◆ TASK ◆
Retype all of the listing exactly, with no pictures.

◆ AVAILABLE RECORDS ◆
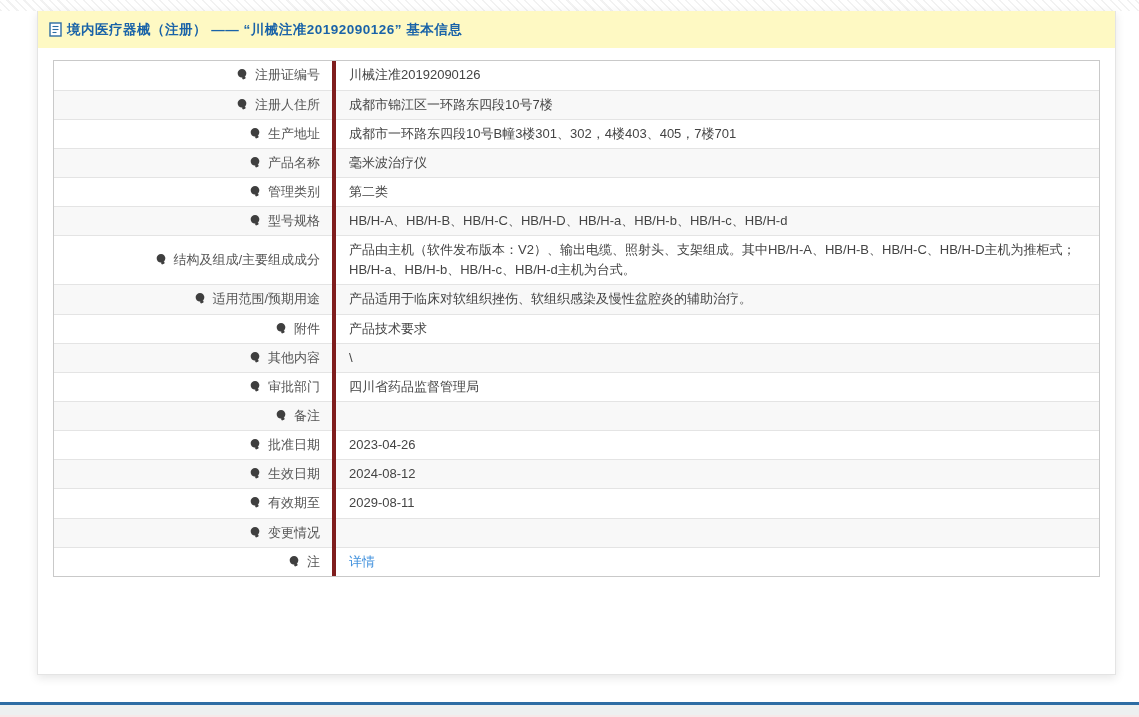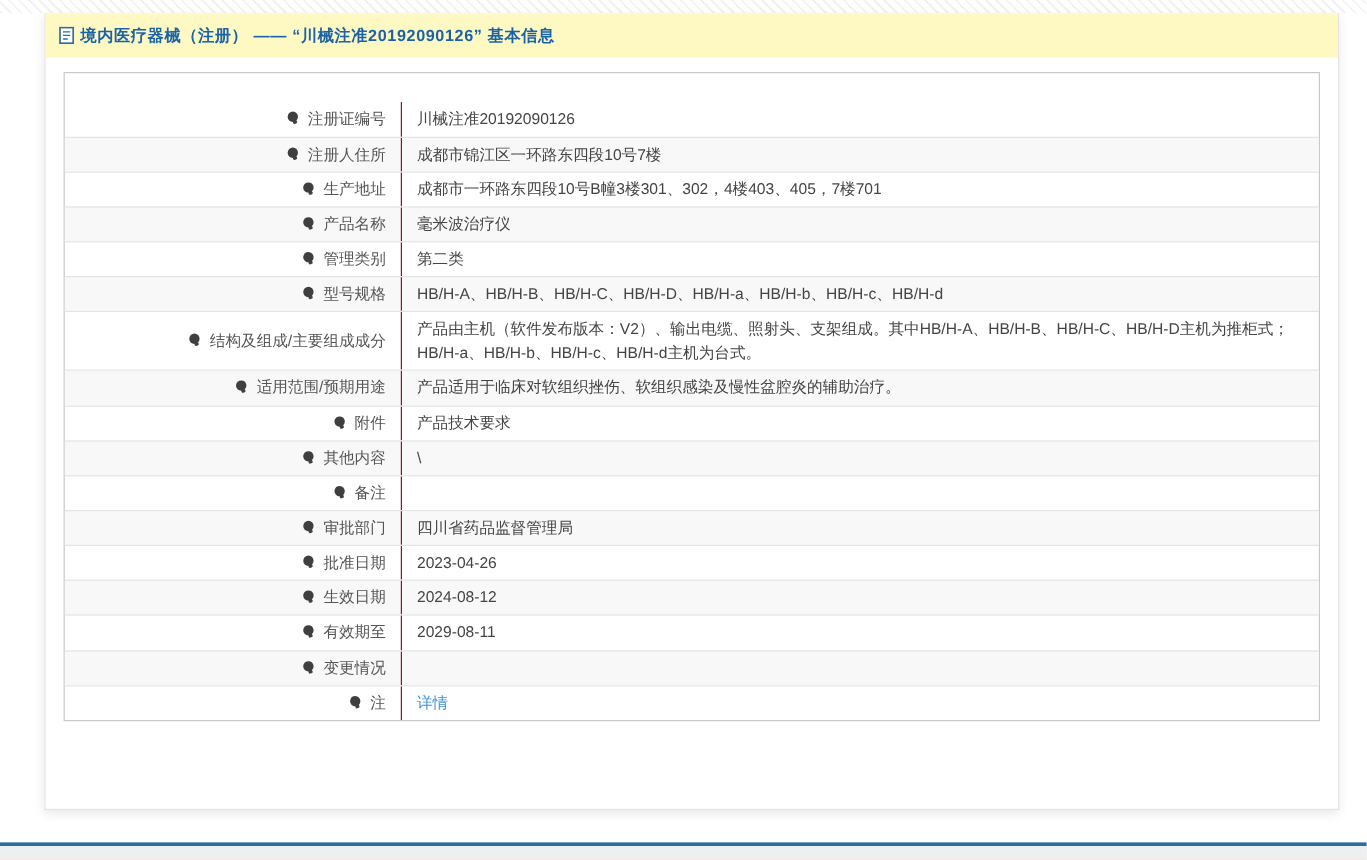--- a/index.html
+++ b/index.html
@@ -47,7 +47,6 @@
     width: 100%;
     border-collapse: collapse;
     table-layout: fixed;
-    margin-top: 24px;
   }
   table.info-table td {
     height: 29px;

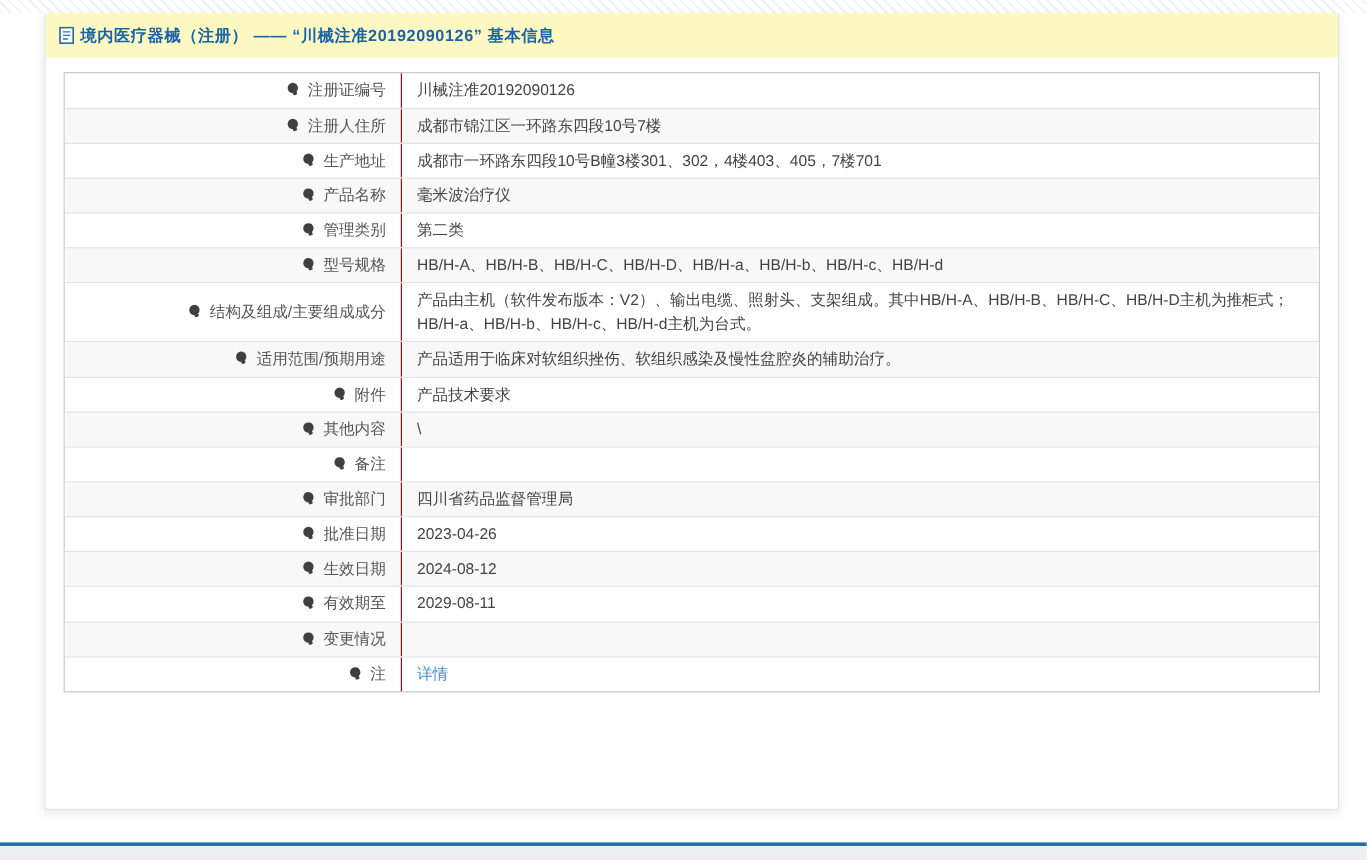--- a/index.html
+++ b/index.html
@@ -64,7 +64,7 @@
     color: #555555;
   }
   td.value-cell {
-    border-left: 1px solid #7f1d1d;
+    border-left: 4px solid #7f1d1d;
     padding: 4px 14px 4px 13px;
     color: #444444;
   }

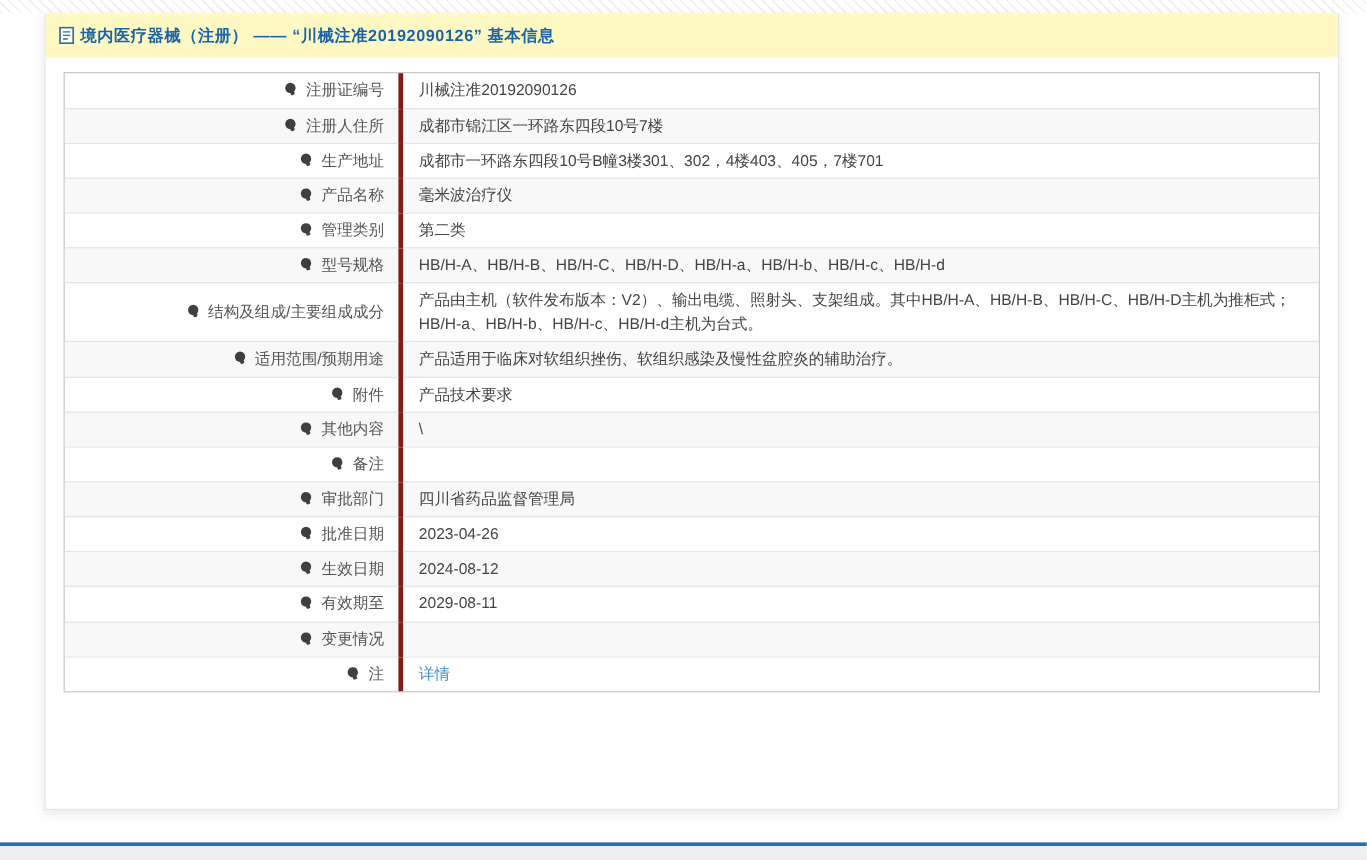--- a/index.html
+++ b/index.html
@@ -291,27 +291,27 @@
           </g>
         </svg>
       </span>
+      <span class="label-text">审批部门</span>
+    </td>
+    <td class="value-cell">
+      <span class="value-text">四川省药品监督管理局</span>
+    </td>
+  </tr>
+
+  <tr>
+    <td class="label-cell">
+      <span class="bulb" hidden="">
+        <svg width="13" height="13" viewBox="0 0 13 13">
+          <g transform="rotate(-22 6.5 6.5)" fill="#3f3f3f">
+            <circle cx="6.5" cy="5.2" r="4.3"></circle>
+            <rect x="4.8" y="8.8" width="3.4" height="2.6" rx="1"></rect>
+          </g>
+        </svg>
+      </span>
       <span class="label-text">备注</span>
     </td>
     <td class="value-cell">
       <span class="value-text"></span>
-    </td>
-  </tr>
-
-  <tr>
-    <td class="label-cell">
-      <span class="bulb" hidden="">
-        <svg width="13" height="13" viewBox="0 0 13 13">
-          <g transform="rotate(-22 6.5 6.5)" fill="#3f3f3f">
-            <circle cx="6.5" cy="5.2" r="4.3"></circle>
-            <rect x="4.8" y="8.8" width="3.4" height="2.6" rx="1"></rect>
-          </g>
-        </svg>
-      </span>
-      <span class="label-text">审批部门</span>
-    </td>
-    <td class="value-cell">
-      <span class="value-text">四川省药品监督管理局</span>
     </td>
   </tr>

◆ OUTPUT OF THE TASK ◆
--- a/index.html
+++ b/index.html
@@ -47,7 +47,6 @@
     width: 100%;
     border-collapse: collapse;
     table-layout: fixed;
-    margin-top: 24px;
   }
   table.info-table td {
     height: 29px;

--- a/index.html
+++ b/index.html
@@ -64,7 +64,7 @@
     color: #555555;
   }
   td.value-cell {
-    border-left: 1px solid #7f1d1d;
+    border-left: 4px solid #7f1d1d;
     padding: 4px 14px 4px 13px;
     color: #444444;
   }

--- a/index.html
+++ b/index.html
@@ -291,27 +291,27 @@
           </g>
         </svg>
       </span>
+      <span class="label-text">审批部门</span>
+    </td>
+    <td class="value-cell">
+      <span class="value-text">四川省药品监督管理局</span>
+    </td>
+  </tr>
+
+  <tr>
+    <td class="label-cell">
+      <span class="bulb" hidden="">
+        <svg width="13" height="13" viewBox="0 0 13 13">
+          <g transform="rotate(-22 6.5 6.5)" fill="#3f3f3f">
+            <circle cx="6.5" cy="5.2" r="4.3"></circle>
+            <rect x="4.8" y="8.8" width="3.4" height="2.6" rx="1"></rect>
+          </g>
+        </svg>
+      </span>
       <span class="label-text">备注</span>
     </td>
     <td class="value-cell">
       <span class="value-text"></span>
-    </td>
-  </tr>
-
-  <tr>
-    <td class="label-cell">
-      <span class="bulb" hidden="">
-        <svg width="13" height="13" viewBox="0 0 13 13">
-          <g transform="rotate(-22 6.5 6.5)" fill="#3f3f3f">
-            <circle cx="6.5" cy="5.2" r="4.3"></circle>
-            <rect x="4.8" y="8.8" width="3.4" height="2.6" rx="1"></rect>
-          </g>
-        </svg>
-      </span>
-      <span class="label-text">审批部门</span>
-    </td>
-    <td class="value-cell">
-      <span class="value-text">四川省药品监督管理局</span>
     </td>
   </tr>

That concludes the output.